*DATA FOR THIS TASK*:
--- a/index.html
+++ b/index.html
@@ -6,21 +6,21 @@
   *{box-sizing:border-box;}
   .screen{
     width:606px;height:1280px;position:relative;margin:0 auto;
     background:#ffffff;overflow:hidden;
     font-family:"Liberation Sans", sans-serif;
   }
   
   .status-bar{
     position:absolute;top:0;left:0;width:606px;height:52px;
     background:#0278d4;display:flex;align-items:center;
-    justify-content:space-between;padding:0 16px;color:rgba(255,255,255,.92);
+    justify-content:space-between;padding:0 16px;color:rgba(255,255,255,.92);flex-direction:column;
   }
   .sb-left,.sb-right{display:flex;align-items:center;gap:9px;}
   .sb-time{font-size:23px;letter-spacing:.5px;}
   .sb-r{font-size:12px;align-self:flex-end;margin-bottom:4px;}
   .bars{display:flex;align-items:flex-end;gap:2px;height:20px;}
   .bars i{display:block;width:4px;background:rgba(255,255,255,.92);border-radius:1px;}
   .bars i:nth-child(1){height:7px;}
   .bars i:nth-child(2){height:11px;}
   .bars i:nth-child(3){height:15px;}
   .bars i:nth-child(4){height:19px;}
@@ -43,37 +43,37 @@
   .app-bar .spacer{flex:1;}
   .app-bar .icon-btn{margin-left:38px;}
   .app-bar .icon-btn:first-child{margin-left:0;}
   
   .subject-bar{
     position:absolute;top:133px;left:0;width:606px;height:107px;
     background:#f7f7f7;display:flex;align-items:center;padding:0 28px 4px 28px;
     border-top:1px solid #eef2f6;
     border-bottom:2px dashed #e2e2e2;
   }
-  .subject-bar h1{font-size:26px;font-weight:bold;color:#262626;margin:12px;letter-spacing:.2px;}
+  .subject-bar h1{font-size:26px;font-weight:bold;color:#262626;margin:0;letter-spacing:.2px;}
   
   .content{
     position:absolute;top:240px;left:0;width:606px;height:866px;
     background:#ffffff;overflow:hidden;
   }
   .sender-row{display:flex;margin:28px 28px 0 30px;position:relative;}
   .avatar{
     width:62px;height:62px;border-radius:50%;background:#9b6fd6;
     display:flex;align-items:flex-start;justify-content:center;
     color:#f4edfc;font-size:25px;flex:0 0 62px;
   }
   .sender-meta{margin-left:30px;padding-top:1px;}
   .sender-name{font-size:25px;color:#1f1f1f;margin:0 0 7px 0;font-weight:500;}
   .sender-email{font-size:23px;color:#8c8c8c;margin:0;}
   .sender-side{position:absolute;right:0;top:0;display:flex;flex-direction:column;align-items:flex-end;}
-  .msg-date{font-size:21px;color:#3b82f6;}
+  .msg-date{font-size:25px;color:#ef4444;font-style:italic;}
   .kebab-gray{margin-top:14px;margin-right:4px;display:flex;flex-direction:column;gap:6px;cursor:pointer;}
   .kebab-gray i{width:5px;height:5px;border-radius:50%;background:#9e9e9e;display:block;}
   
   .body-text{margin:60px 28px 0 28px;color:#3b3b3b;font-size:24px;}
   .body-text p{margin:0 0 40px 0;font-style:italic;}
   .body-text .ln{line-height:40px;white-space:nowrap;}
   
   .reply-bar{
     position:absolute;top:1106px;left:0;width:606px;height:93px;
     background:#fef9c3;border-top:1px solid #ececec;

*GOAL OF THE EXERCISE*:
Determine how many lines in the listing above hold the word "center", and reply with that number only.

*TASK ANSWER*:
4